* _Provided data_
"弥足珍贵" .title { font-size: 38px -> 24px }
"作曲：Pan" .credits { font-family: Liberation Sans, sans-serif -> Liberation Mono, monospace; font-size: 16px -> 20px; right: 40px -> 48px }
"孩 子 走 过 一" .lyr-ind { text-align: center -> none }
---
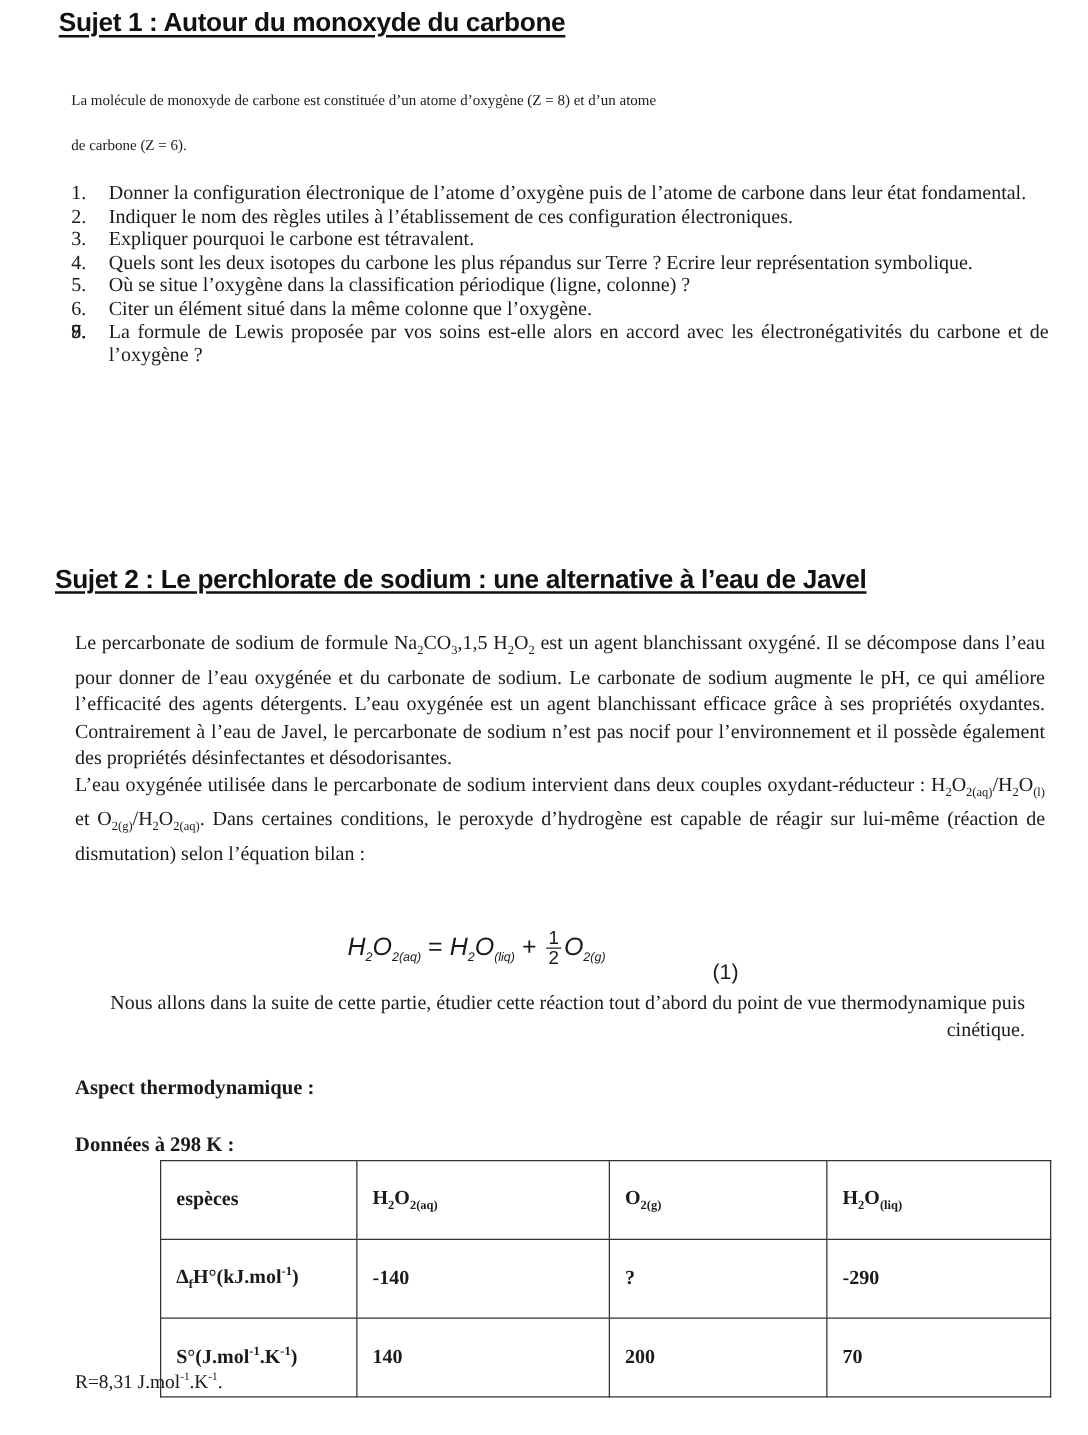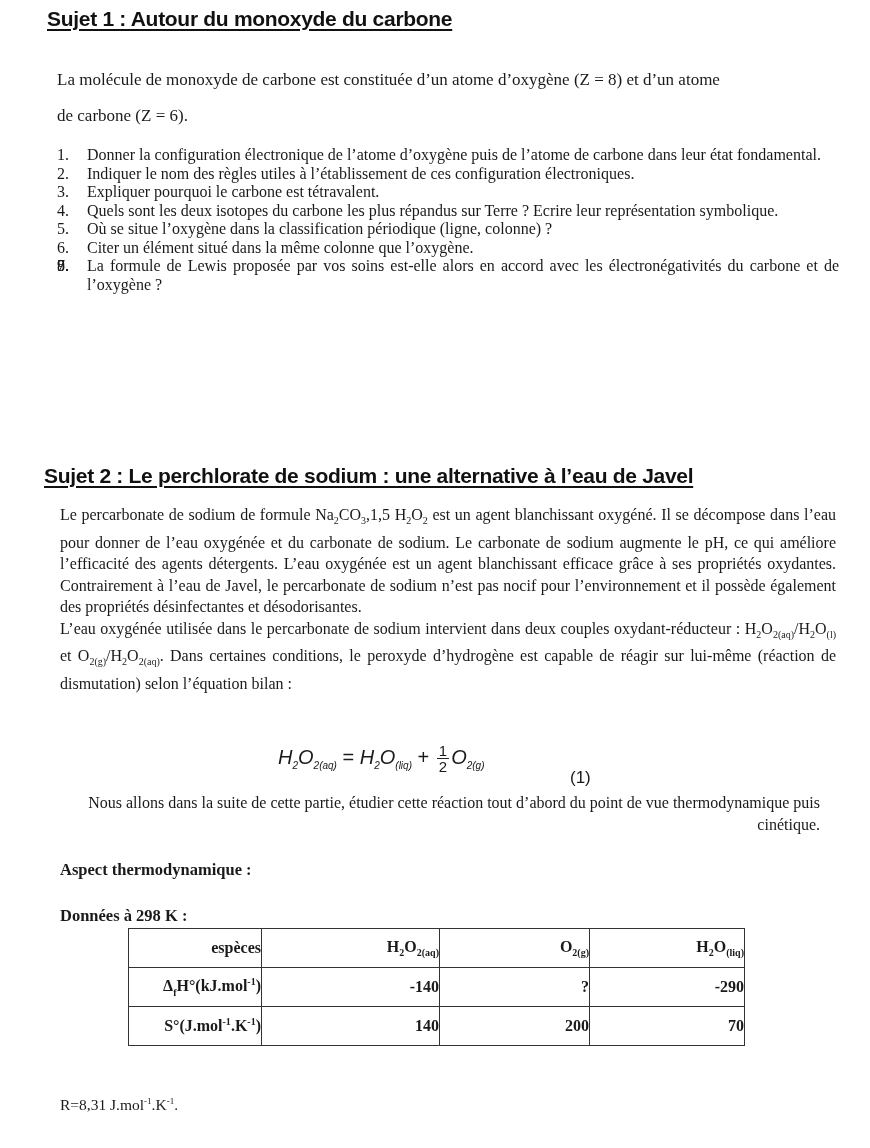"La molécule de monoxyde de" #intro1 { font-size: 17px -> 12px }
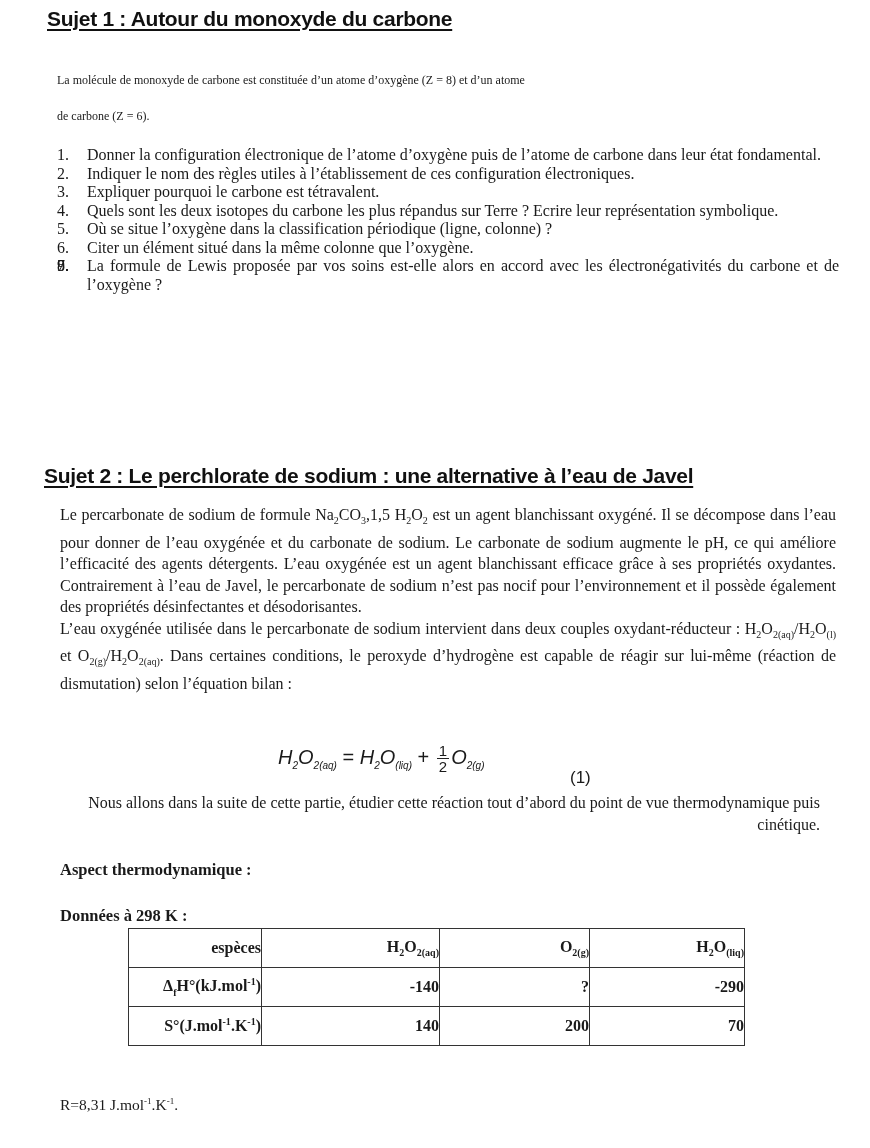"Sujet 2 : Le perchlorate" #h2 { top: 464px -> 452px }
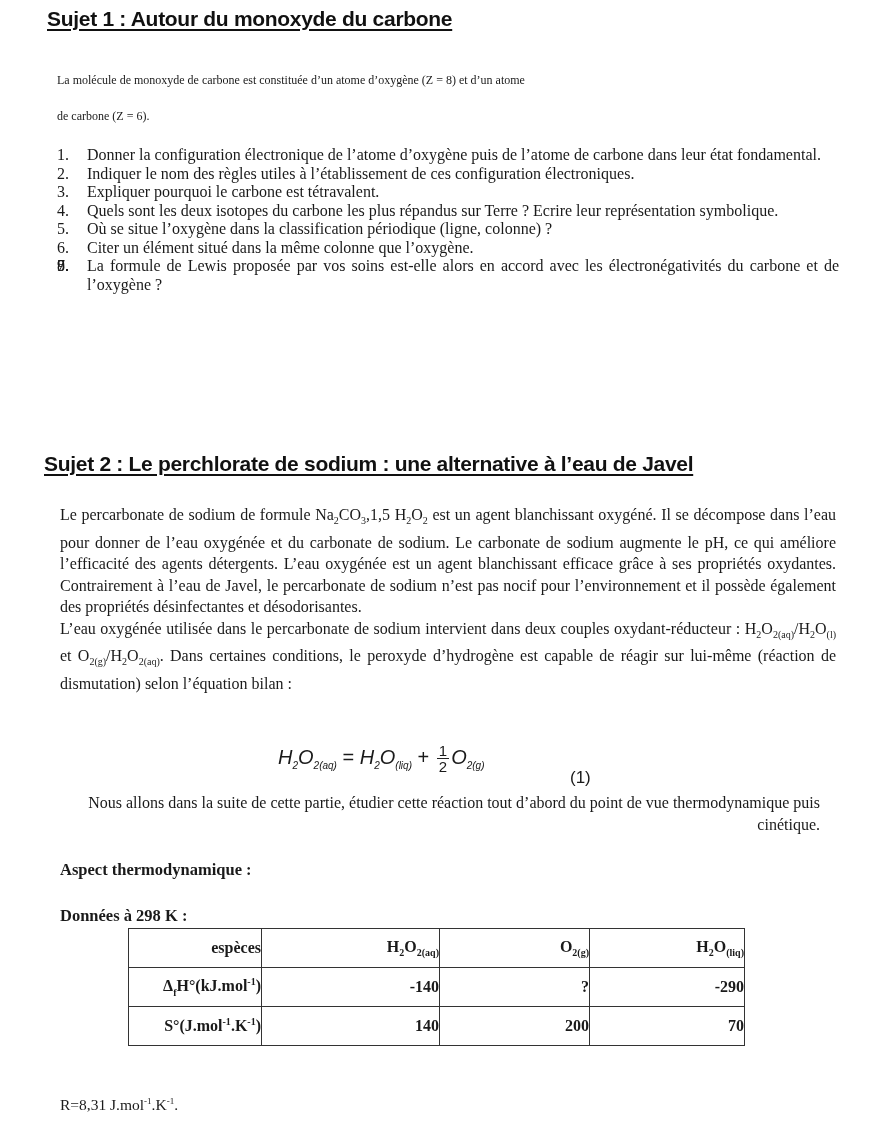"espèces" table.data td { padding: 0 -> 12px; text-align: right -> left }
--
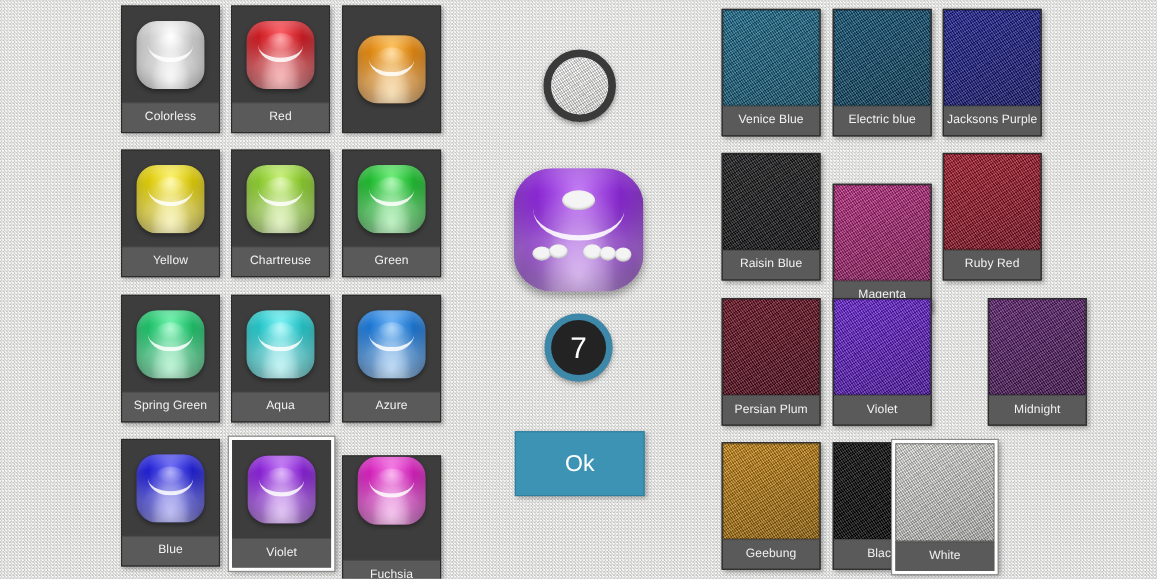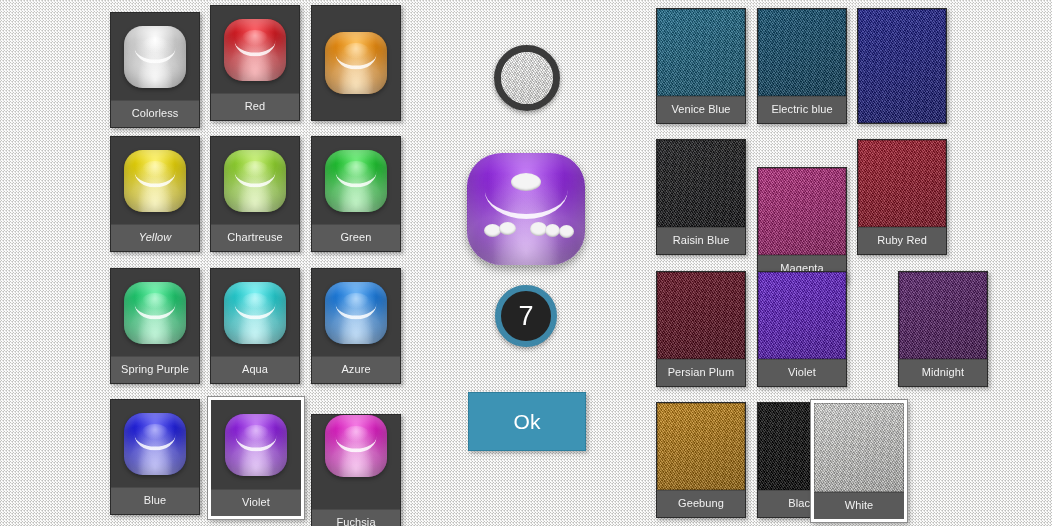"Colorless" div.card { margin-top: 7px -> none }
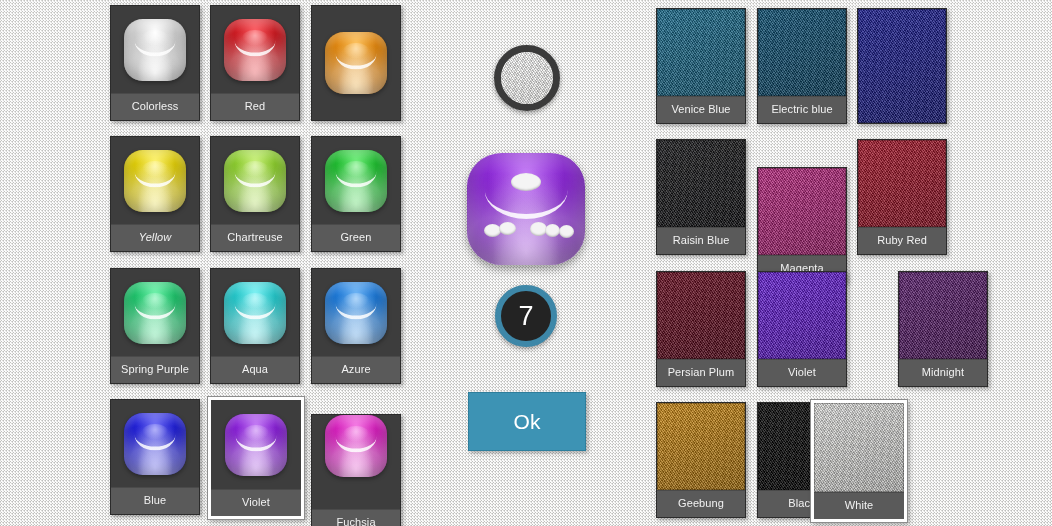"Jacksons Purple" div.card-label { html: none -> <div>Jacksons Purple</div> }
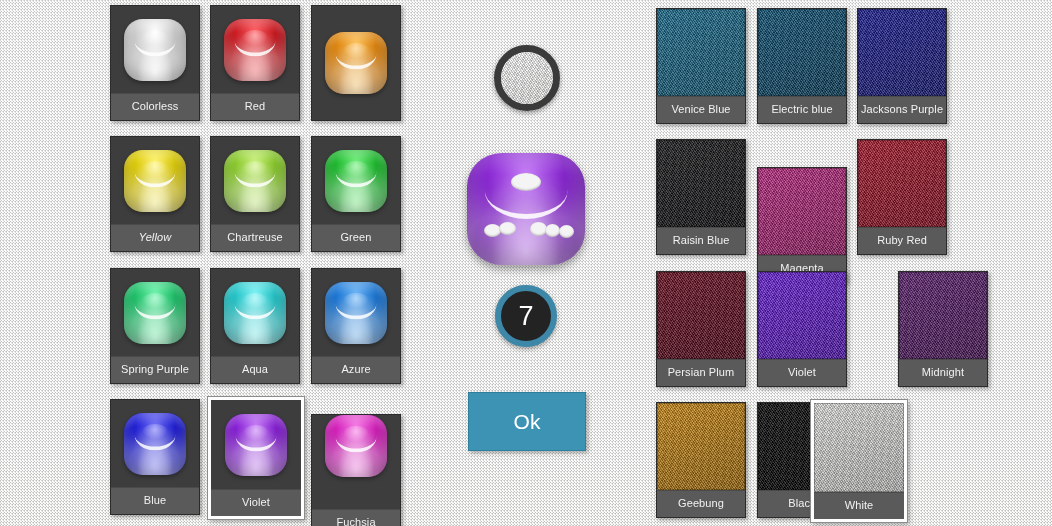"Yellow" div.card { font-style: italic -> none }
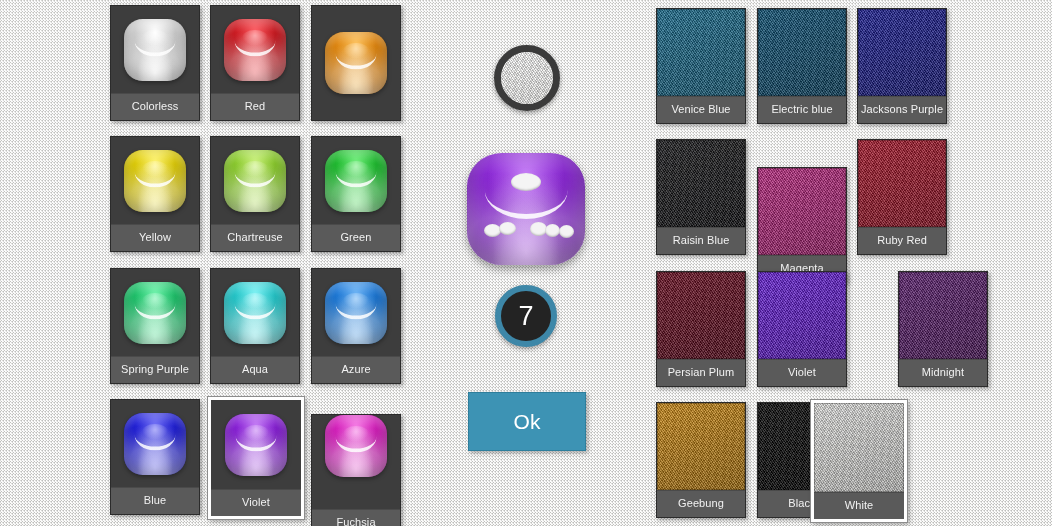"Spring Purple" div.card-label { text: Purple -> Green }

* _Brief_
What are the lines, exactly as written above, from the line with "font-size: 38px ->" to the line with "text-align: center ->", both included? Output only those.

* _Output of the exercise_
"弥足珍贵" .title { font-size: 38px -> 24px }
"作曲：Pan" .credits { font-family: Liberation Sans, sans-serif -> Liberation Mono, monospace; font-size: 16px -> 20px; right: 40px -> 48px }
"孩 子 走 过 一" .lyr-ind { text-align: center -> none }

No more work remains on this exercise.